(Working data begins)
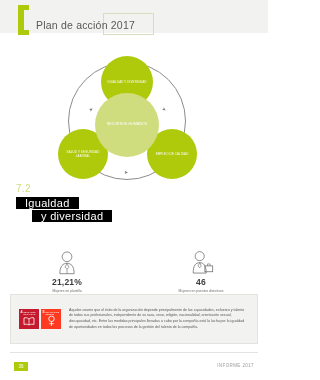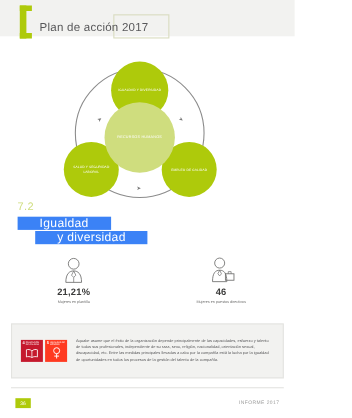"Igualdad" .sec-line { background: #3b82f6 -> #000000; padding: 0 20px -> 0 9px }
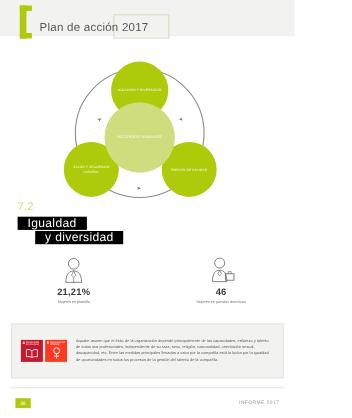"21,21%" .kpis { align-items: none -> flex-end; top: 232px -> 244px }
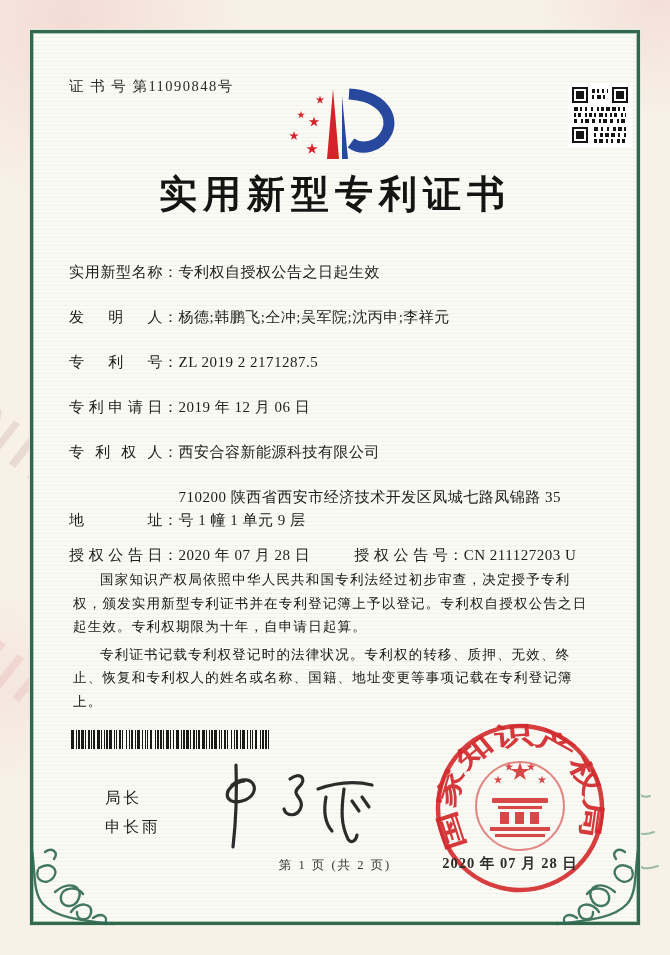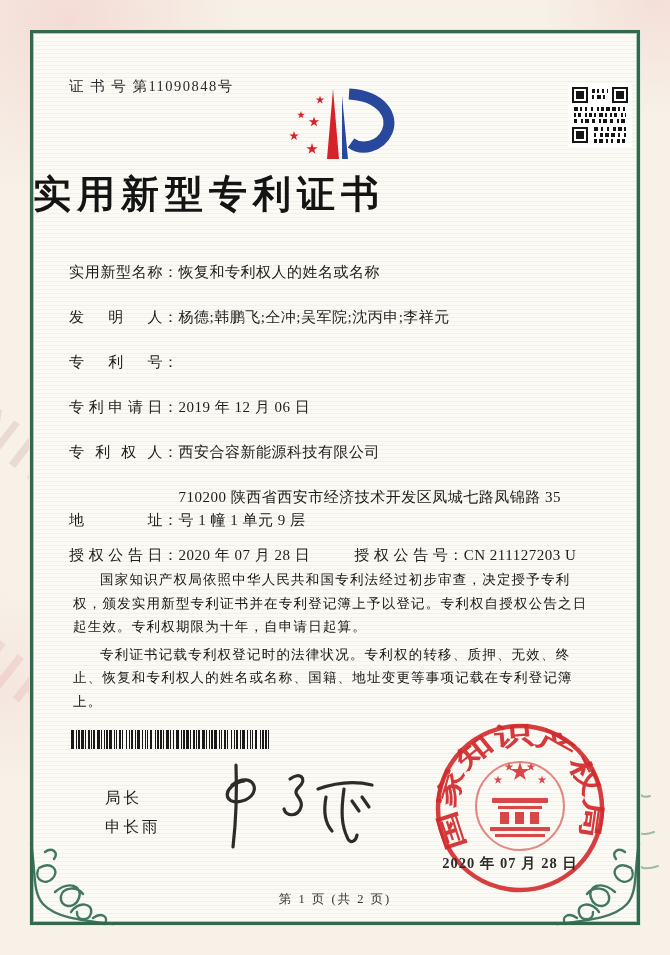"实用新型专利证书" .title { text-align: left -> center }
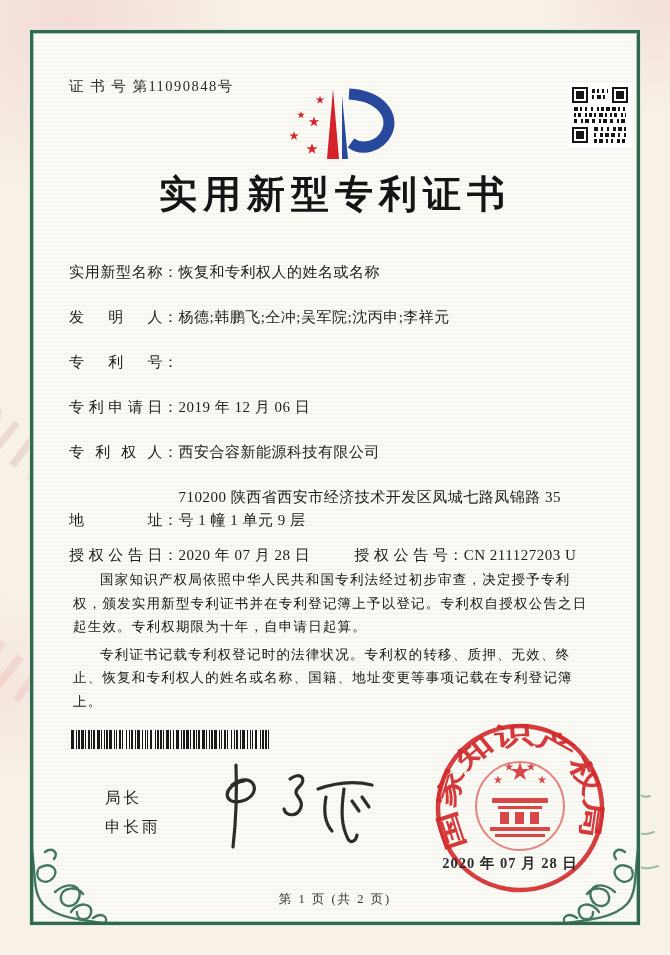"恢复和专利权人的姓名或名称" span.val { text: 恢复和专利权人的姓名或名称 -> 专利权自授权公告之日起生效 }
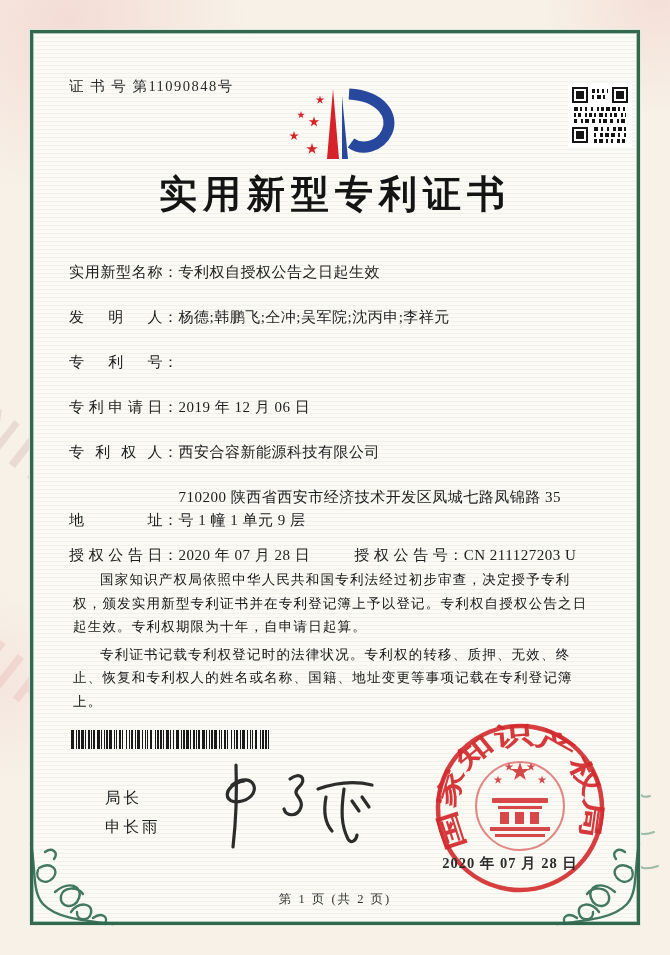"ZL 2019 2 2171287.5" span.val { html: none -> <span>ZL 2019 2 2171287.5</span> }
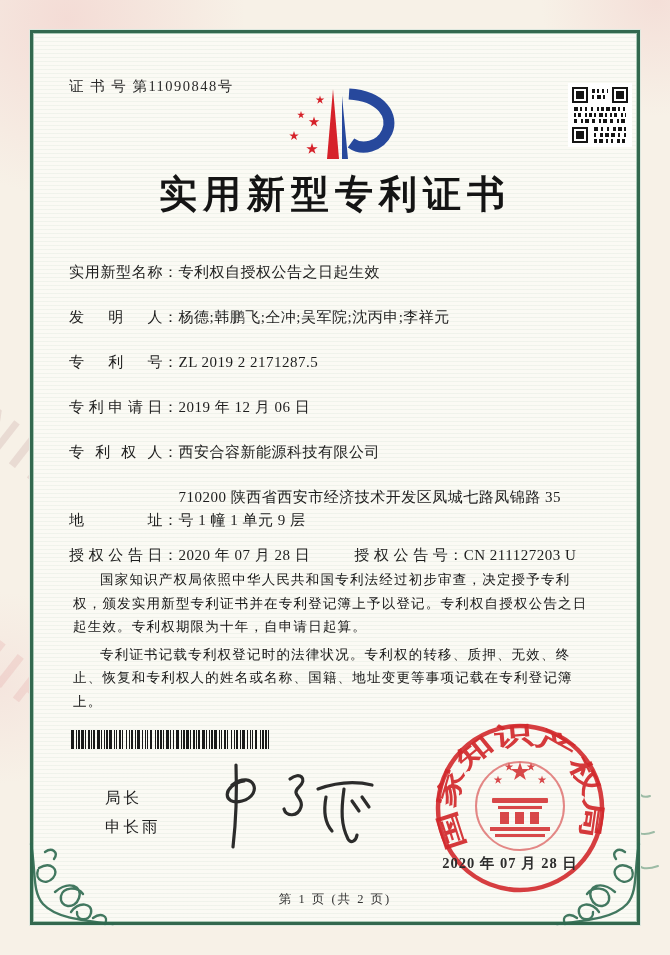"第 1 页 (共 2" .footer { top: 858px -> 824px }
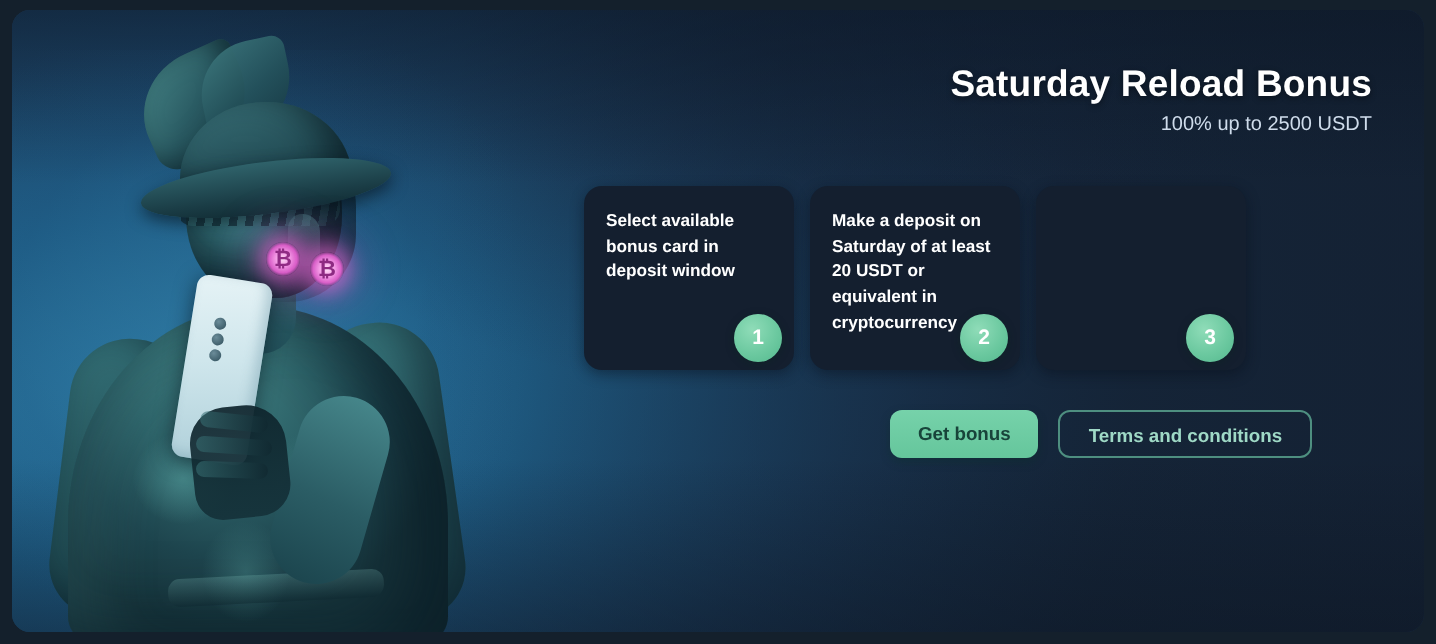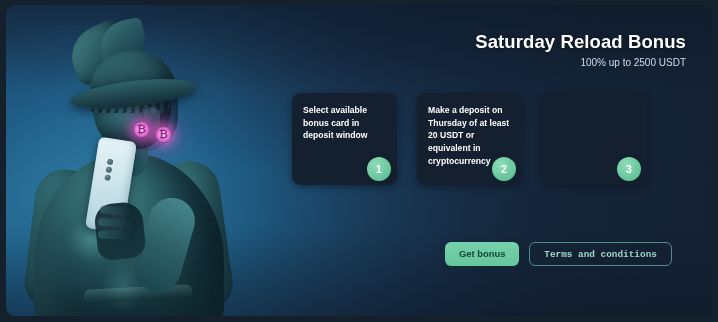"Select available bonus card in" .steps { gap: 20px -> 8px }
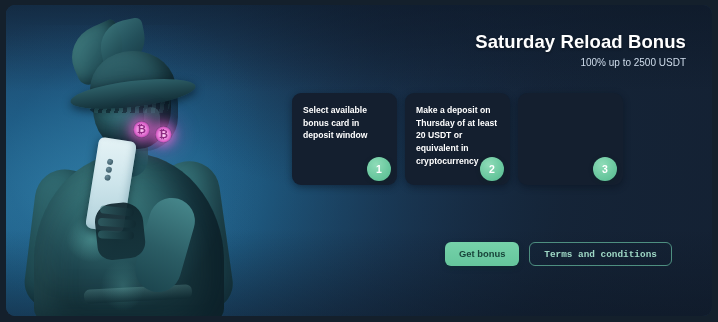"Make a deposit on Thursday" div.card-text { text: Thursday -> Saturday }
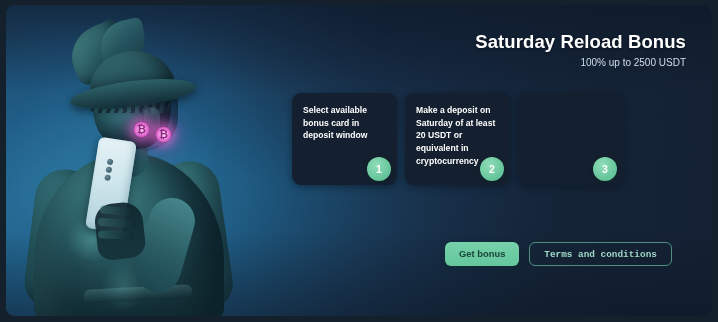"Get bonus" .actions { margin-top: 37px -> none }
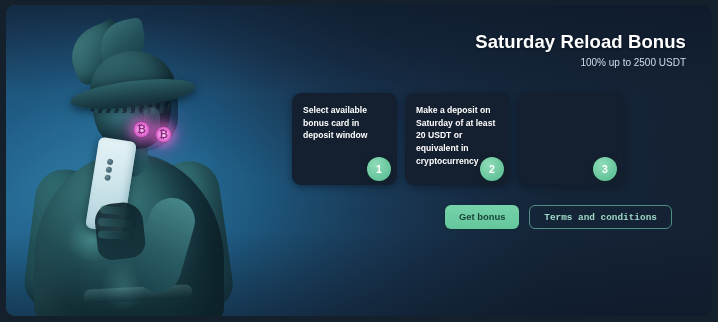"Terms and conditions" .btn-outline { font-family: Liberation Mono, monospace -> none }
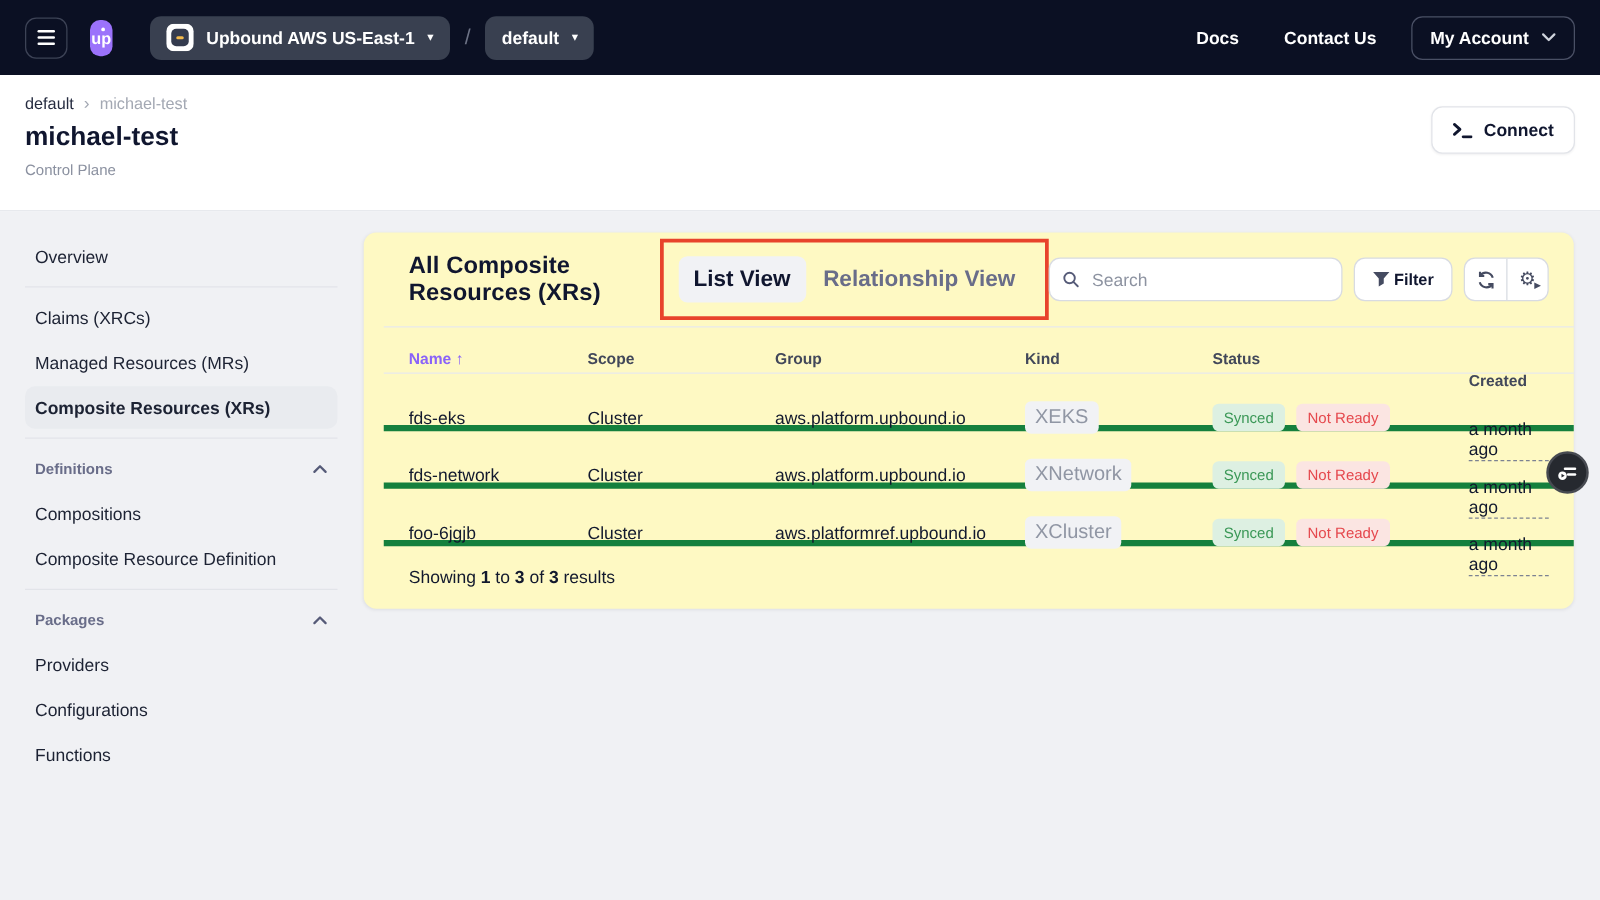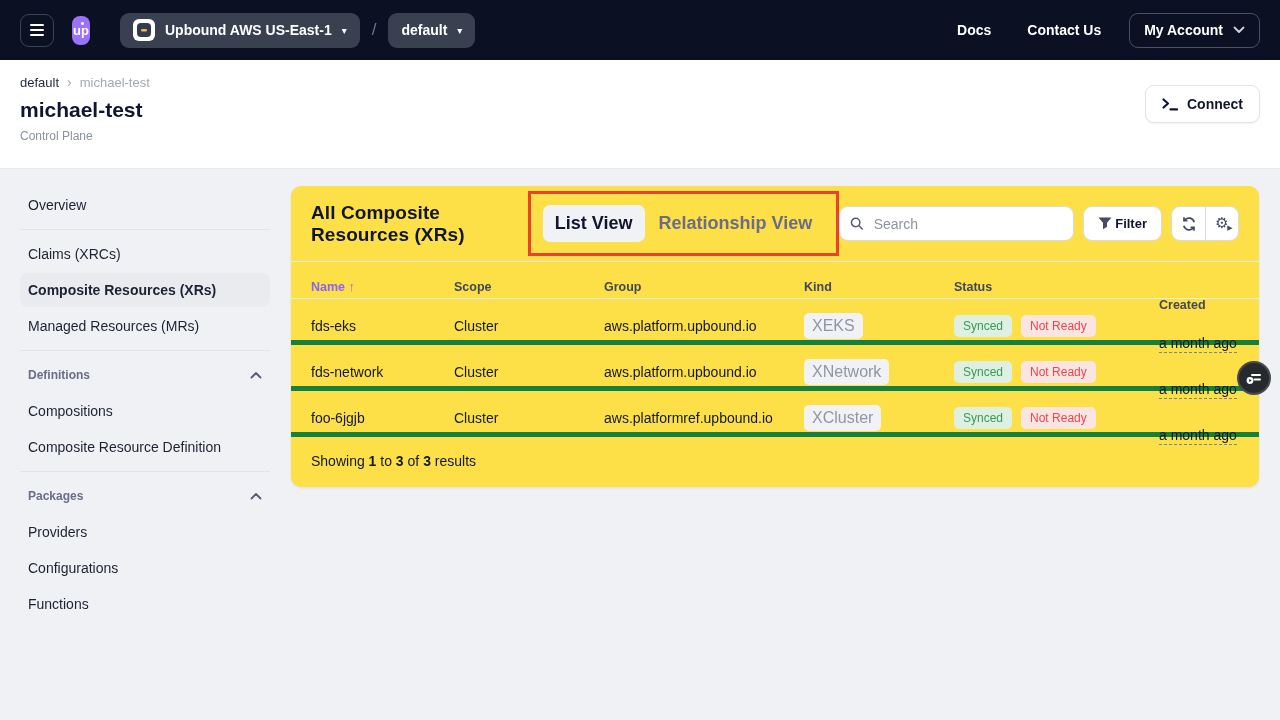"All Composite Resources (XRs)" .card { background: #fde047 -> #fef9c3; padding-left: none -> 16px }
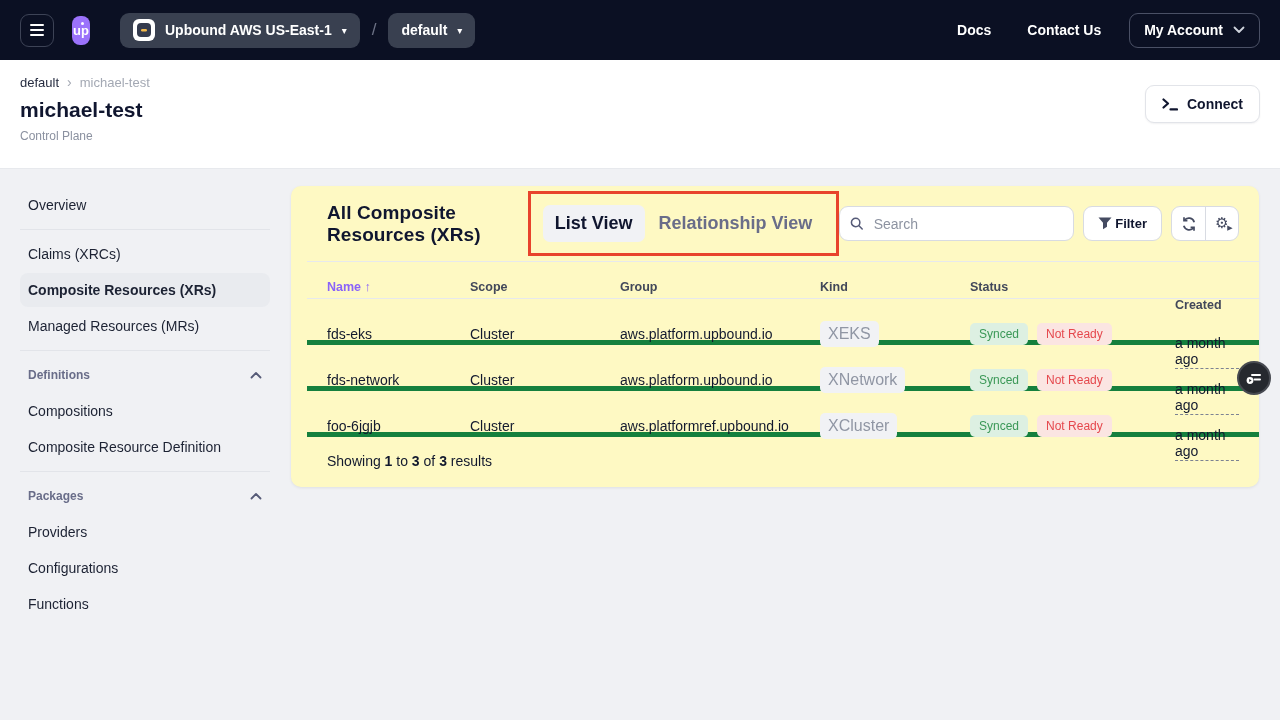"Composite Resources (XRs)" div.side-item { order: before "Managed Resources (MRs)" -> after "Managed Resources (MRs)" }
(Working data ends)
## Task description
Copy exactly, and only, the lines from the first line of the material through the line that contains "margin-top: 37px ->", both ends kept; no pictures.

## Your response
"Igualdad" .sec-line { background: #3b82f6 -> #000000; padding: 0 20px -> 0 9px }
"21,21%" .kpis { align-items: none -> flex-end; top: 232px -> 244px }
"实用新型专利证书" .title { text-align: left -> center }
"恢复和专利权人的姓名或名称" span.val { text: 恢复和专利权人的姓名或名称 -> 专利权自授权公告之日起生效 }
"ZL 2019 2 2171287.5" span.val { html: none -> <span>ZL 2019 2 2171287.5</span> }
"第 1 页 (共 2" .footer { top: 858px -> 824px }
"Select available bonus card in" .steps { gap: 20px -> 8px }
"Make a deposit on Thursday" div.card-text { text: Thursday -> Saturday }
"Get bonus" .actions { margin-top: 37px -> none }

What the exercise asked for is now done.